On appeal from Superior Court of New Jersey, Law Division, Passaic County, Indictment No. 07-11-1427.

Per curiam.


Argued June 8, 2011

Before Judges Ashrafi, Nugent and Kestin.

Defendant, Juan Pablo Ortiz, appeals from a February 3, 2010 judgment convicting him of three crimes involving a controlled dangerous substance (CDS): first-degree possession with intent to distribute, N.J.S.A. 2C:35-5a(1) and -5b(1) (count 2); third-degree possession, N.J.S.A. 2C:35-10a(1) (count

1); and third-degree possession with intent to distribute within 1,000 feet of school property, N.J.S.A. 2C:35-7 and -5a (count

3). In respect of the sentence, the judgment, among its other provisions, provides for a merger of the third-degree possession conviction into the other two convictions. On the first-degree crime, the court sentenced defendant to a prison term for twelve years, with six years to be served before defendant would be eligible for parole. On the third-degree school zone conviction, the court imposed a concurrent sentence of imprisonment for five years, with three years to be served before parole eligibility.

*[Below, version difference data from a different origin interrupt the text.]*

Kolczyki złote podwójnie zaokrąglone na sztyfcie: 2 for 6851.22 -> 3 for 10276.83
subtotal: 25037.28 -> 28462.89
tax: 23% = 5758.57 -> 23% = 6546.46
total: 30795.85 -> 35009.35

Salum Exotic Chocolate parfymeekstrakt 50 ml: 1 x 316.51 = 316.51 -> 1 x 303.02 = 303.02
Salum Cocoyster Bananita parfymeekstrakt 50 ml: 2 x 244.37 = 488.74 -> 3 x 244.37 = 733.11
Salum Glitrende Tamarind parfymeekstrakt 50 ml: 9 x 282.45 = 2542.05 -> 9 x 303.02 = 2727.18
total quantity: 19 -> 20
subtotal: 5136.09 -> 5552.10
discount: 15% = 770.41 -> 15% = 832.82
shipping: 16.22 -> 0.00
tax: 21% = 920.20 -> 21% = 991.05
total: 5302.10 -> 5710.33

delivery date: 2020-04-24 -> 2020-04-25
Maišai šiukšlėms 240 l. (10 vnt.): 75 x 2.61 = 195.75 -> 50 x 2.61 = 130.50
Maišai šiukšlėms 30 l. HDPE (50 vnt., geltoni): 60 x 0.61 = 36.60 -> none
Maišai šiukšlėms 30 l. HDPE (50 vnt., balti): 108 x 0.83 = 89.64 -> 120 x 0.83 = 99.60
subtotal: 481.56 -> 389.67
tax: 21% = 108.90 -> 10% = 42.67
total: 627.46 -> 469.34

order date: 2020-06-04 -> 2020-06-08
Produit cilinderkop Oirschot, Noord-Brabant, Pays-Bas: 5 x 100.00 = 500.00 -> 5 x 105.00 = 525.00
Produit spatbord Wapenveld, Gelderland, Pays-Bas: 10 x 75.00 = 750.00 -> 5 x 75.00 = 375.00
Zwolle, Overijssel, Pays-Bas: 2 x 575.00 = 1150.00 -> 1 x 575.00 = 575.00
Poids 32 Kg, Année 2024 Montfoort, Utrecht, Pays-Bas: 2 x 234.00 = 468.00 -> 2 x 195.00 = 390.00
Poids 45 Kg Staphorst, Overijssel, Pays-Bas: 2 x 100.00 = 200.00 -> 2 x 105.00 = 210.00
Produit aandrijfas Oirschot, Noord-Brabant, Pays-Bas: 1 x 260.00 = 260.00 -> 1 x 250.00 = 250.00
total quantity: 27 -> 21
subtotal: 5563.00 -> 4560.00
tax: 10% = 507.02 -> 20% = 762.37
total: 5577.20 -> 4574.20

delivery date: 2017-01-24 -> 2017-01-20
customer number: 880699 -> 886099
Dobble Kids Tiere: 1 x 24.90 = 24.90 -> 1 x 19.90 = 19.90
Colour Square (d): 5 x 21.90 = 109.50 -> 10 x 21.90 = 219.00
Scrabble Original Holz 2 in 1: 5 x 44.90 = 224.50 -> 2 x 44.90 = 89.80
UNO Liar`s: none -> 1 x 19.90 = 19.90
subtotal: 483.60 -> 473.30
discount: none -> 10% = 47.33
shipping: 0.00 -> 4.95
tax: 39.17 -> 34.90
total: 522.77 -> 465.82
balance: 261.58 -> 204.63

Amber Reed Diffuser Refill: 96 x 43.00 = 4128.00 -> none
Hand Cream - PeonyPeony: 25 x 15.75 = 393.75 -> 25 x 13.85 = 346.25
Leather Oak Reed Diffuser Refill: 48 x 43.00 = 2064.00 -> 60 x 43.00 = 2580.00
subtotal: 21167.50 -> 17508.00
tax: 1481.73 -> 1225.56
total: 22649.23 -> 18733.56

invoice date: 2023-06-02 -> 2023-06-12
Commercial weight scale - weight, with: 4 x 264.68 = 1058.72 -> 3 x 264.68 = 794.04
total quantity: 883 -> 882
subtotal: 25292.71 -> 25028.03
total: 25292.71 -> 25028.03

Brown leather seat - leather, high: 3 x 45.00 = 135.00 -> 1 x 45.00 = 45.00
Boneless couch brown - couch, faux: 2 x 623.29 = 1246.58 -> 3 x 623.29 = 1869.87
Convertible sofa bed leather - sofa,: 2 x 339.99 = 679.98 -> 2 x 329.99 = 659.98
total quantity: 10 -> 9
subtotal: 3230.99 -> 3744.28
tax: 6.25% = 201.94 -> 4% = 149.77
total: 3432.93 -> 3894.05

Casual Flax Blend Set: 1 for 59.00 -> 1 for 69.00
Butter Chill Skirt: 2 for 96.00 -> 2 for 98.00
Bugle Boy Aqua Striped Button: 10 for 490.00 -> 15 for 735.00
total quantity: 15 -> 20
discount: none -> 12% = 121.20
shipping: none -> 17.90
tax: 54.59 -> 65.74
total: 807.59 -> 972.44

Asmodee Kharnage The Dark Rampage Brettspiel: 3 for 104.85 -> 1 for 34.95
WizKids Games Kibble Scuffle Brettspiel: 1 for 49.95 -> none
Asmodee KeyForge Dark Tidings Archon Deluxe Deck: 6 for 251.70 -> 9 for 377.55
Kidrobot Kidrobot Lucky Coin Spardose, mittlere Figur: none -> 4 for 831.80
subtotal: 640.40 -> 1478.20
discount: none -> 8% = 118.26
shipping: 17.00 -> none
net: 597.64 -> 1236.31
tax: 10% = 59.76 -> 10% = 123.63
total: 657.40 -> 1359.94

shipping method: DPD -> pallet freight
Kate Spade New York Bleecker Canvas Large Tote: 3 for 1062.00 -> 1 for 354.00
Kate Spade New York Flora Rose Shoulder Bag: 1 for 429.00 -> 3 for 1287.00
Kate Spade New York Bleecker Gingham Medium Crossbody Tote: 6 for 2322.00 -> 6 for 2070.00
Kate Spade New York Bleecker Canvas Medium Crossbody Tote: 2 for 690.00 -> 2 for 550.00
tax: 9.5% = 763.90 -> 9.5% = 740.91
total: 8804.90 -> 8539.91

The indictment named both defendant and Melvin Mendez-Rodriguez in all three crimes charged. By the time of trial, Mendez-Rodriguez had fled.

During the five-day trial, the court heard four witnesses on behalf of the State; defendant testified on his own behalf. Before each of the two police fact witnesses testified, the officer was cautioned by the court, out of the jury's presence, in accordance with a stipulation noted on the record before opening statements were delivered, to avoid any reference to "an informant's tip" the police had received that a quantity of drugs would be coming to the area from New York in a vehicle of a particular description with two occupants.

The facts depicted by the State's witnesses disclose that, on Tuesday, July 17, 2007, at about 11:30 p.m., a group of sheriff's officers were conducting narcotics-related patrols in a Paterson neighborhood, within 1,000 feet of a public school. They observed a Plymouth minivan bearing New York license plates, with two occupants, come into the area and stop, blocking a driveway in front of a residence. "The vehicle's lights were turned off, but nobody entered or exited." As the officers approached, another vehicle pulled up and stopped between the police and the minivan. The officer who was describing the scene noted:

[O]nce the car pulled away, we realized that there were now two people standing between us and the parked van, and there was a . . . third now actually on the passenger-side of the van. So, the two males had gotten out [on] the driver's side or the passenger side, but we weren't sure where the third male came from.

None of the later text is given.